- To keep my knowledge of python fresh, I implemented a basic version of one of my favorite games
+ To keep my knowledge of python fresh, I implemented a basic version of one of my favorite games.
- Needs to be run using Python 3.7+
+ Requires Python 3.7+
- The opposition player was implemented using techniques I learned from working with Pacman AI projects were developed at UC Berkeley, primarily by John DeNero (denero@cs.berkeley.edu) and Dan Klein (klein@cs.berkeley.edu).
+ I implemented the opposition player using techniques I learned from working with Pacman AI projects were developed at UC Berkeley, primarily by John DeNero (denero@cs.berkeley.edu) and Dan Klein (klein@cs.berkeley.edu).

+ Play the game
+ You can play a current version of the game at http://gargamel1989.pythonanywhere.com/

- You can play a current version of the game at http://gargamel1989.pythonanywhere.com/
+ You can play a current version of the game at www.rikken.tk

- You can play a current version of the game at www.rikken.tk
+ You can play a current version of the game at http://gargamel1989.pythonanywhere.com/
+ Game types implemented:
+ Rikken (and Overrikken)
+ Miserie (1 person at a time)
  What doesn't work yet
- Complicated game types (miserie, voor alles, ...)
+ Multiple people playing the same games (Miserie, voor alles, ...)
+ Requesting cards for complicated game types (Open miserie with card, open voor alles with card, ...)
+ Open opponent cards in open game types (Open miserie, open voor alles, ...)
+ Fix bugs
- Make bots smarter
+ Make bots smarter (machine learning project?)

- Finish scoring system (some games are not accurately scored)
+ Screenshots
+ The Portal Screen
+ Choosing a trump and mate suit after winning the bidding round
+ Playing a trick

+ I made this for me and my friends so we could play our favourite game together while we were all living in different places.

--*--

_WHAT YOU SHOULD DO_.
Could you return exactly the stretch of the data above that starts at the line with "my favorite games." and ends at the line with "Requires Python 3.7+", both lines included?

_RESULT_.
+ To keep my knowledge of python fresh, I implemented a basic version of one of my favorite games.
- Needs to be run using Python 3.7+
+ Requires Python 3.7+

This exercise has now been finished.